May 4, 2007: Voices echo past war protests

Saturday, May 05, 2007

By Terry Oblander

Plain Dealer Reporter

Kent - Friday's commemoration of the 1970 shootings at Kent State University felt more like an anti-war rally.

While Bush had replaced Nixon and Iraq had replaced Vietnam, the words from both generations had the same ring.

Several speakers invoked the names of Kent State's dead and wounded as they urged students and the gray-haired veterans of 1970 to work for peace and the impeachment of the president.
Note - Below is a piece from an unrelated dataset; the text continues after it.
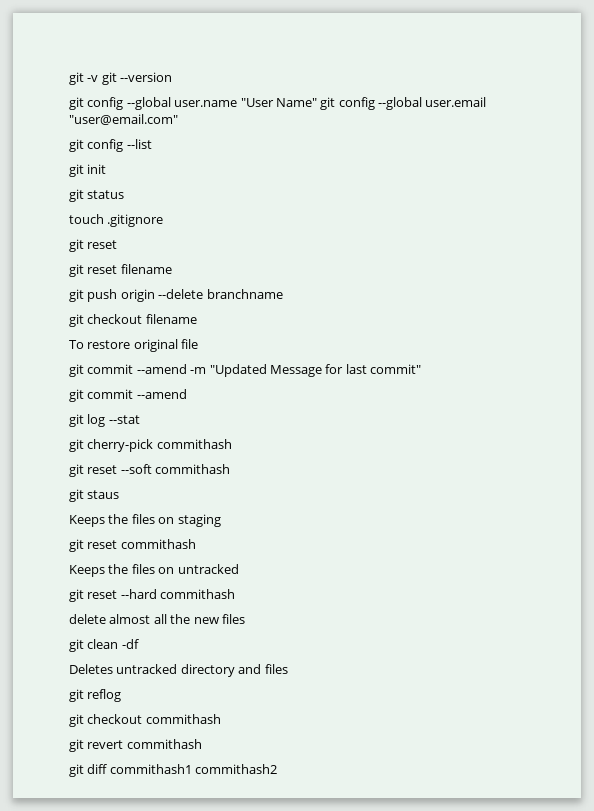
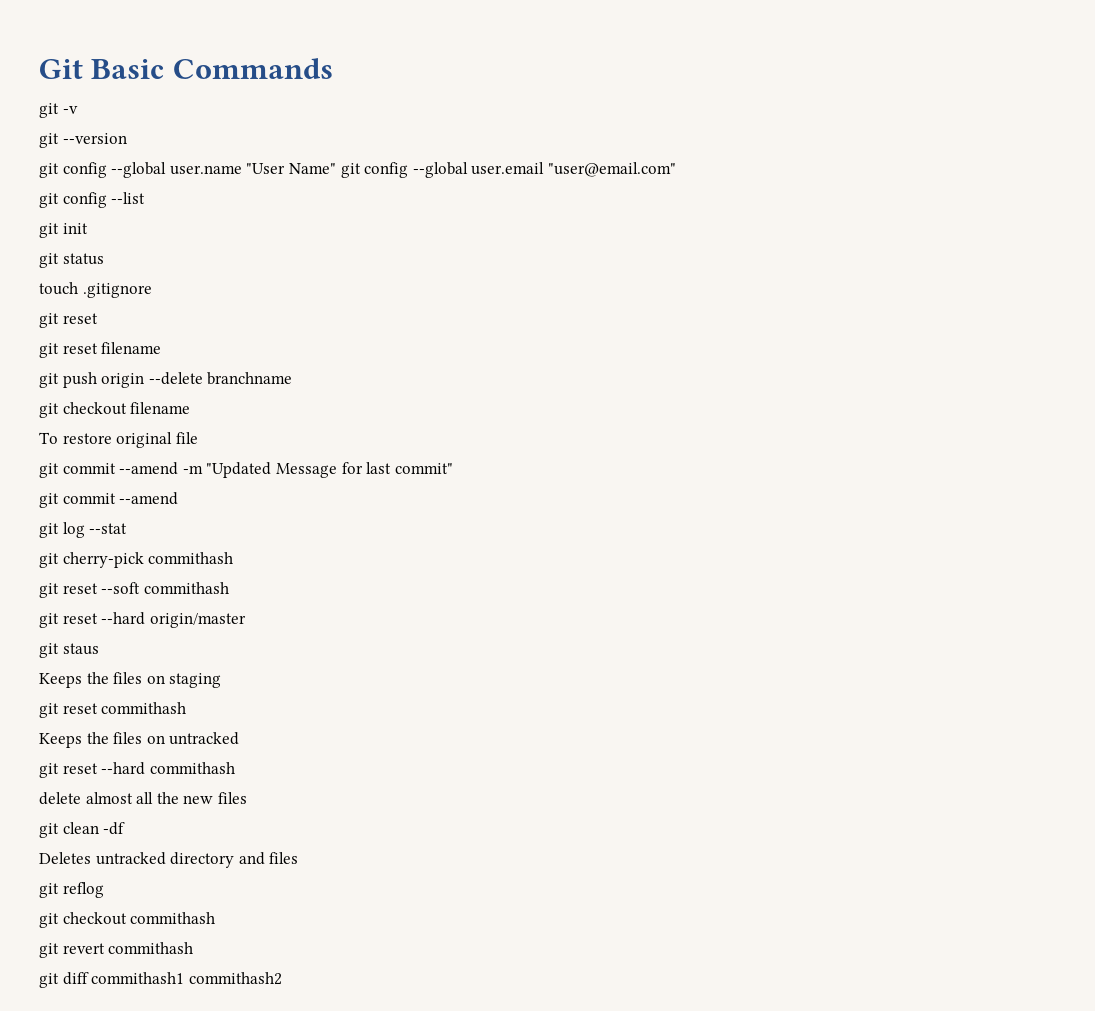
(69, 78) none -> [39,58,333,79] Git Basic Commands //
(99, 78) none -> (78, 110) //
(231, 469) none -> [39,612,246,628] // git reset --hard origin/master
Some of the voices were the same.

Alan Canfora, one of nine students wounded by the Ohio National Guard fire, echoed memories nearly 40 years old.

"Power to the people," he shouted to the cheers from hundreds gathered on the university commons.

Other voices were different, as students used chalk and stones to share their feelings, marking pavement such as the parking lot sites where four students died.

Outside the library, the names of servicemen killed in Iraq were written in chalk. "Remember Our Soldiers," the scrawling read.

Tom Hayden, a founder of the controversial Students for a Democratic Society, argued that the changing political landscape and large anti-war rallies were signs that the activism of the '60s had returned.

In a scene almost unimaginable 37 years earlier, a KSU president, Lester Lefton, welcomed Hayden Thursday night as the keynote speaker for a symposium on democracy and peace.

Others marking the anniversary this year included Cindy Sheehan, the anti-war activist whose son Casey died in Iraq.

Sheehan, who has attracted national attention by picketing outside Bush's home in Crawford, Texas, called for the president's impeachment

Another familiar face at the commemoration was Mary Ann Vecchio, who was captured on May 4, 1970, kneeling beside the body of Jeffrey Miller in the Pulitzer-winning photograph by student John Filo.

Vecchio was 14 when she ran away from her home in Opalocha, Fla., and hitchhiked north. She said she heard she could drink 3.2 beer in Ohio.

In an interview Thursday, Vecchio, now 51, said she had no way of knowing she would become a symbol of the May 4 tragedy at KSU. The horrors she witnessed that day, such as Allison Krause desperately trying to speak her final words, have haunted her for life.

"That was like war to me," she said.

On Friday, it was today's war being evoked. On Blanket Hill below Taylor Hall, the Quakers' American Friends Service Committee lined up 161 pairs of boots, each with the name and photo of an Ohioan who has died in Iraq.

KSU freshman Amy Wohlwend, 18, of Stow looked for the name of Marine Cpl. Joseph A. Tomci, a Stow-Munroe Falls High School graduate who died last year in Iraq.

She finally found and photographed the boots dedicated to Tomci.

She said she wasn't bothered by the anti-war tone of the May 4 commemoration.

"I think it's really important," she said. "It brings it home."